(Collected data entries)
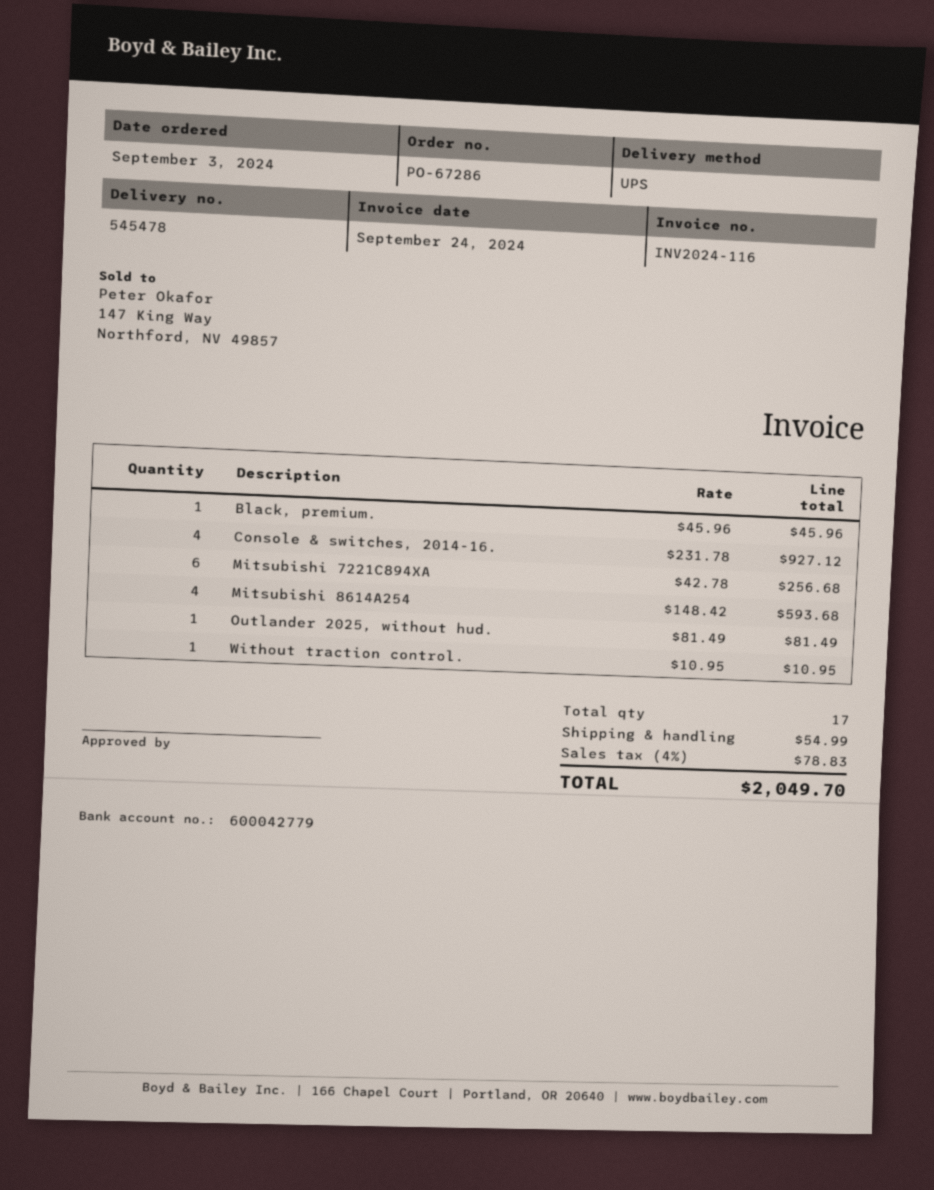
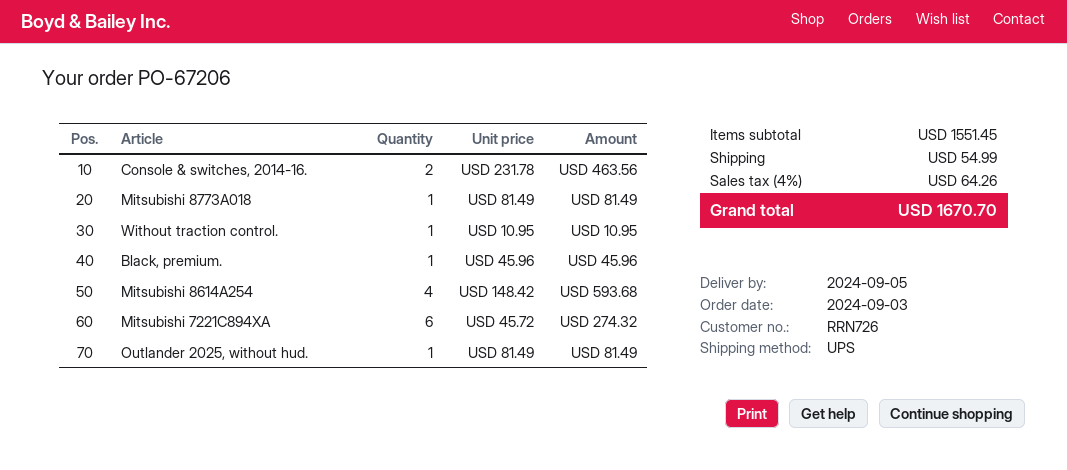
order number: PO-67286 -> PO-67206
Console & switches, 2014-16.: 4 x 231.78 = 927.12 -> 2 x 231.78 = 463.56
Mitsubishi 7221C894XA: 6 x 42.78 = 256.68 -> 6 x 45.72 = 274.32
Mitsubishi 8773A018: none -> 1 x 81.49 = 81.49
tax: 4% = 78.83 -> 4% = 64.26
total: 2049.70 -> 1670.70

==

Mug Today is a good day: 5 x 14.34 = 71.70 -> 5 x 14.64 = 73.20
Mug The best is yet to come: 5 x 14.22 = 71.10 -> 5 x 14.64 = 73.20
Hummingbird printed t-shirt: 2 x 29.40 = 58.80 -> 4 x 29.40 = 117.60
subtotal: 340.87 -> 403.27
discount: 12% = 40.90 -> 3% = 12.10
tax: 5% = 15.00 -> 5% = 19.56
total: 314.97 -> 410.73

* * *

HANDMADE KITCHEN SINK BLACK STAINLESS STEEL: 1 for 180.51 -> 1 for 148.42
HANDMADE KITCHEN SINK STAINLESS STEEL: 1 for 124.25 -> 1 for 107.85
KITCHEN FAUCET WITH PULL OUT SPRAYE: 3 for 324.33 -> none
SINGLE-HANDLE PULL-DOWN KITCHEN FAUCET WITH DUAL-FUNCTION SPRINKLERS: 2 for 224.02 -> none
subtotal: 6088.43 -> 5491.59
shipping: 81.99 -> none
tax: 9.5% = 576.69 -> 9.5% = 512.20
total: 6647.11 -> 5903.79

### Exercise brief
Your answer should consist only of the lines above between the line holding "Mug The best" and the line holding "total: 314.97 -> 410.73", inclusive, each transcribed exactly.

### Answer section
Mug The best is yet to come: 5 x 14.22 = 71.10 -> 5 x 14.64 = 73.20
Hummingbird printed t-shirt: 2 x 29.40 = 58.80 -> 4 x 29.40 = 117.60
subtotal: 340.87 -> 403.27
discount: 12% = 40.90 -> 3% = 12.10
tax: 5% = 15.00 -> 5% = 19.56
total: 314.97 -> 410.73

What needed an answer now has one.